Data records:
>>>

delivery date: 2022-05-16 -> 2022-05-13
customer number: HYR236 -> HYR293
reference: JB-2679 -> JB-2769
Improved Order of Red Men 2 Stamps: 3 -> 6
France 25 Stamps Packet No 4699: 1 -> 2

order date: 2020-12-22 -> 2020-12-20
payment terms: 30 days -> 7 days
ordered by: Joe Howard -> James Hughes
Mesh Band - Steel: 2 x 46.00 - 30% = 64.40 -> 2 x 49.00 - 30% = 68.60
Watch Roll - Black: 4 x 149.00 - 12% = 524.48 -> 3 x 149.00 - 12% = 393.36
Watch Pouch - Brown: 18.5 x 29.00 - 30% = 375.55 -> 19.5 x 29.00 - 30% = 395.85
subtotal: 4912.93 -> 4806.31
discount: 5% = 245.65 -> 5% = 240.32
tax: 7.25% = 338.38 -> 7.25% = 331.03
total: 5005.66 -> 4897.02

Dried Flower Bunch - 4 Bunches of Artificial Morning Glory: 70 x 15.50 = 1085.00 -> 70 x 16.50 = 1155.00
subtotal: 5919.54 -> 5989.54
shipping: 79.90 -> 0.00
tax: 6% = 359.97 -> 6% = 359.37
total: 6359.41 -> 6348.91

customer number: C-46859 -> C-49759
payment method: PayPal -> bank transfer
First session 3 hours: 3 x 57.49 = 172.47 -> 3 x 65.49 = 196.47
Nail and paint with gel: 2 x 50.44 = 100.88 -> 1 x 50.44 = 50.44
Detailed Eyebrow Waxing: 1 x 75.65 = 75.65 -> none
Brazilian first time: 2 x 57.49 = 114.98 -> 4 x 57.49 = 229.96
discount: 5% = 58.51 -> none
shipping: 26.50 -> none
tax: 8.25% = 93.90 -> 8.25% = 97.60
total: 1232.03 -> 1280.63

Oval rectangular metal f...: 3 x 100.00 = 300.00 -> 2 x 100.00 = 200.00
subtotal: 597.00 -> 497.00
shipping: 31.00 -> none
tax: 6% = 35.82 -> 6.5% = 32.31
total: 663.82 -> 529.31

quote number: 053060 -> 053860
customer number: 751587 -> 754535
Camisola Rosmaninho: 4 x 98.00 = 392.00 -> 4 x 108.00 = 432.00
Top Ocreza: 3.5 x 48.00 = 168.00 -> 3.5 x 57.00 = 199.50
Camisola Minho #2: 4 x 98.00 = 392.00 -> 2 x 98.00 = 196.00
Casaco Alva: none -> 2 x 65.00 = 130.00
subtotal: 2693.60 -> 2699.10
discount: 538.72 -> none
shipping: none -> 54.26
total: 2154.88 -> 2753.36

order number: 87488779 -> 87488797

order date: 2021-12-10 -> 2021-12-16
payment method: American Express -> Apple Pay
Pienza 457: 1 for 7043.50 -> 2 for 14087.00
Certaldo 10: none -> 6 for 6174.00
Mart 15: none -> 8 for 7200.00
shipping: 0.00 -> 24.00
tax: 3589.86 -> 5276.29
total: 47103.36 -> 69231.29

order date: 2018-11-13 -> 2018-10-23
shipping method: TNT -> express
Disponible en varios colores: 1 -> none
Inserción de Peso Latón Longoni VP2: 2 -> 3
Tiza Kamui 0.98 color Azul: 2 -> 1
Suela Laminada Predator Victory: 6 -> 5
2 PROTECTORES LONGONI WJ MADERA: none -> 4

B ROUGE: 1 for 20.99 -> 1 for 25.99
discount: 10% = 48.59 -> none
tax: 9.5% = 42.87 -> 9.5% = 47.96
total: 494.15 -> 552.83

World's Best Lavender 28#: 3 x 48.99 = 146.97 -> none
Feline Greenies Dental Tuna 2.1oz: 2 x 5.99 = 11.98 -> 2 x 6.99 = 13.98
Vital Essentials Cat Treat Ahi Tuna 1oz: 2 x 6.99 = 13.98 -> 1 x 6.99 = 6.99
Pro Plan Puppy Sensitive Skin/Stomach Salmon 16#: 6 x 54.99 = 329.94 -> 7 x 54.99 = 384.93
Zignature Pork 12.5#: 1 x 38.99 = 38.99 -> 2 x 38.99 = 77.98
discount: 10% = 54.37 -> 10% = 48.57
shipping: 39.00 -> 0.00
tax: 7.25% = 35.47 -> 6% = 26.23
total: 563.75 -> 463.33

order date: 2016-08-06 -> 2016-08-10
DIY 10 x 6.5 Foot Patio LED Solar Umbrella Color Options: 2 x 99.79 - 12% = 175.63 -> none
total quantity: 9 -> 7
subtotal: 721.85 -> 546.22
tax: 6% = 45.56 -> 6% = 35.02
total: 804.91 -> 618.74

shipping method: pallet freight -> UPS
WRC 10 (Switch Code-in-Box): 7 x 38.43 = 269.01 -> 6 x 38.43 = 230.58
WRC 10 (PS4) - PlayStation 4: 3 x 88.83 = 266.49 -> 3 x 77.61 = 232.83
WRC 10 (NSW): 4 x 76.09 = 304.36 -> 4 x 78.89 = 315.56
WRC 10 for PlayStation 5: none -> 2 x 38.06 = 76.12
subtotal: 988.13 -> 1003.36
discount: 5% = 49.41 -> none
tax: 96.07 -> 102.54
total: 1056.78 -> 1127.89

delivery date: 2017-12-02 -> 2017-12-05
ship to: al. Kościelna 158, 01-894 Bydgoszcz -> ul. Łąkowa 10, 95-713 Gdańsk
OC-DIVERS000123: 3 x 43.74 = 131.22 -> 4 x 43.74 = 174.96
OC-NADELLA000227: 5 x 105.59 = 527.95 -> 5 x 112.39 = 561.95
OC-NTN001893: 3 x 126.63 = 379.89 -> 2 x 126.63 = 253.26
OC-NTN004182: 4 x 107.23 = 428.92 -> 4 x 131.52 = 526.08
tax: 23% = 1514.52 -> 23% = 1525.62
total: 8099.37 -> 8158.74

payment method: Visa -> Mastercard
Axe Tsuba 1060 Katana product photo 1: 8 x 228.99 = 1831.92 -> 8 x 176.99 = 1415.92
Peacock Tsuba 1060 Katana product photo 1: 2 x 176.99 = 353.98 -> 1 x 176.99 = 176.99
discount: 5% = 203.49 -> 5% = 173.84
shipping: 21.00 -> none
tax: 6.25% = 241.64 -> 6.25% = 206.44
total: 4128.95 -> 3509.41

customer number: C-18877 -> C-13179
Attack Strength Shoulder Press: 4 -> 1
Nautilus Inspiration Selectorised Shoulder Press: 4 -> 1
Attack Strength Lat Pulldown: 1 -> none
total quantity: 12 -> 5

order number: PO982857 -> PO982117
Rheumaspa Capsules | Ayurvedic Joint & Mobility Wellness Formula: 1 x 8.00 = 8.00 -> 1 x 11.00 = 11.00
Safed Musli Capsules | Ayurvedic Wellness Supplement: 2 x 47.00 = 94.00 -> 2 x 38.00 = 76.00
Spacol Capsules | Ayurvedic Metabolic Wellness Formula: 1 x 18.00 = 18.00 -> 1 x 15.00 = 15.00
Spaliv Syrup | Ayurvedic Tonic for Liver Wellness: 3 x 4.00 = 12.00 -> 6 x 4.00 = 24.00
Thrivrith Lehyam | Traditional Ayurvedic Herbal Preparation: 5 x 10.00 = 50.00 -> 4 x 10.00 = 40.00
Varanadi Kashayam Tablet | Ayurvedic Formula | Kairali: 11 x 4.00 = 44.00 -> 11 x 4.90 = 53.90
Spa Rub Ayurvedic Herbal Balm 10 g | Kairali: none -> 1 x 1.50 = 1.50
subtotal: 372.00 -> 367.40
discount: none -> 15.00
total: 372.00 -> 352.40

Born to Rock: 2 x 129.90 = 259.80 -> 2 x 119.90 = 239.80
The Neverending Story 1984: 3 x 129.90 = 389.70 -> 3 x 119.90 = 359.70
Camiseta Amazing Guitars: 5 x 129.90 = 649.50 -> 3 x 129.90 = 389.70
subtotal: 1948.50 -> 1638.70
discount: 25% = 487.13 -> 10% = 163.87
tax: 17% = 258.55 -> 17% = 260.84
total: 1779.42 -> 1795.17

<<<

About this exercise:
Output the listing above word for word, from the opening line through the line that contains "Mesh Band - Steel: 2", and leave out everything after it.

Your solution:
delivery date: 2022-05-16 -> 2022-05-13
customer number: HYR236 -> HYR293
reference: JB-2679 -> JB-2769
Improved Order of Red Men 2 Stamps: 3 -> 6
France 25 Stamps Packet No 4699: 1 -> 2

order date: 2020-12-22 -> 2020-12-20
payment terms: 30 days -> 7 days
ordered by: Joe Howard -> James Hughes
Mesh Band - Steel: 2 x 46.00 - 30% = 64.40 -> 2 x 49.00 - 30% = 68.60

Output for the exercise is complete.